[Start of section]

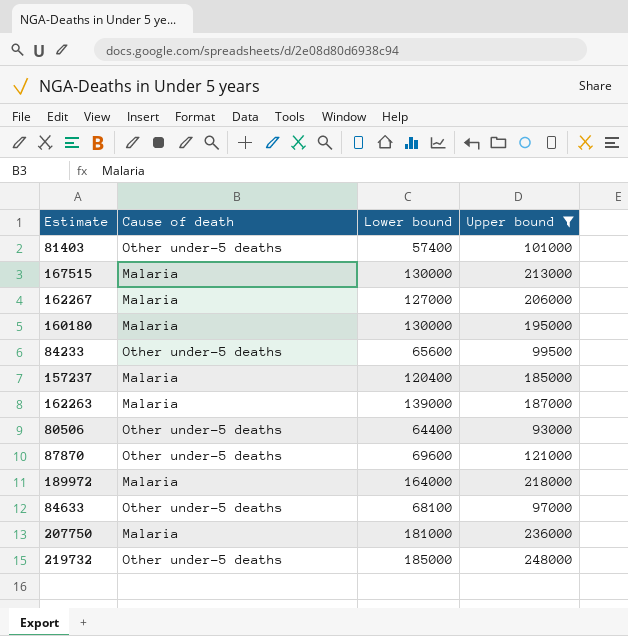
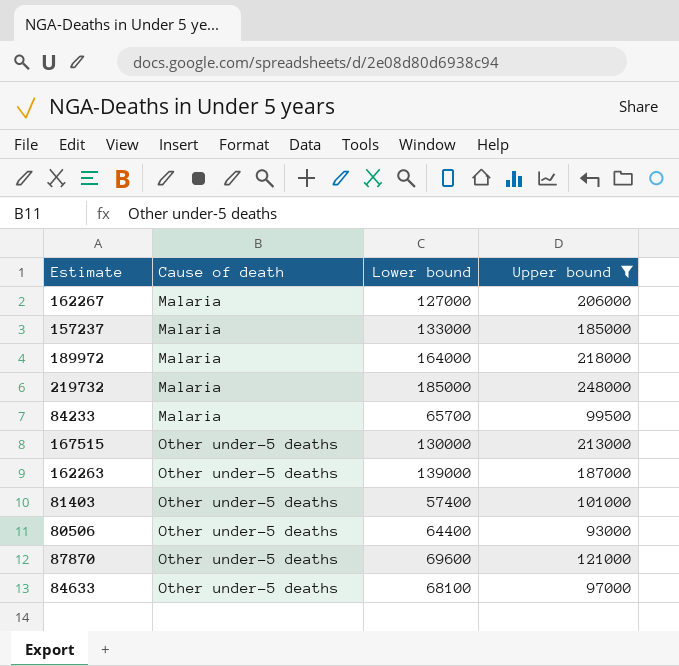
row order: none -> Cause of death ascending
row 160180: Malaria | 130000 | 195000 -> none
row 207750: Malaria | 181000 | 236000 -> none
157237 | Lower bound: 120400 -> 133000
219732 | Cause of death: Other under-5 deaths -> Malaria
84233 | Cause of death: Other under-5 deaths -> Malaria
84233 | Lower bound: 65600 -> 65700
167515 | Cause of death: Malaria -> Other under-5 deaths
162263 | Cause of death: Malaria -> Other under-5 deaths

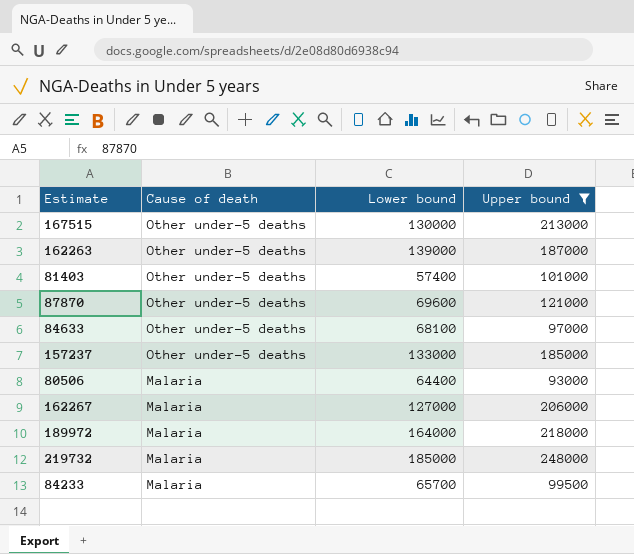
row order: Cause of death ascending -> Cause of death descending
157237 | Cause of death: Malaria -> Other under-5 deaths
80506 | Cause of death: Other under-5 deaths -> Malaria

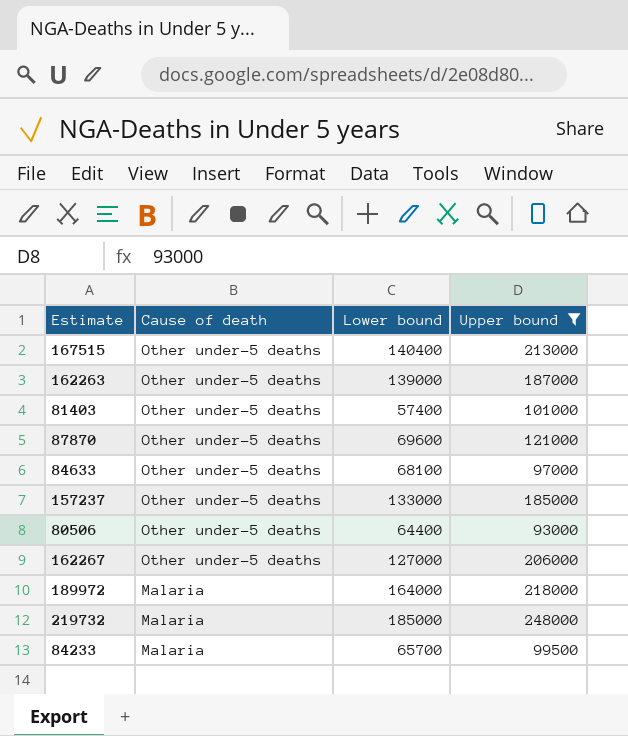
167515 | Lower bound: 130000 -> 140400
80506 | Cause of death: Malaria -> Other under-5 deaths
162267 | Cause of death: Malaria -> Other under-5 deaths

[End of section]

> **TASK DIRECTIONS**
Each line that contains the word "ascending" adds to the total; give the total for the material and nothing else.

> **ANSWER TO THE EXERCISE**
2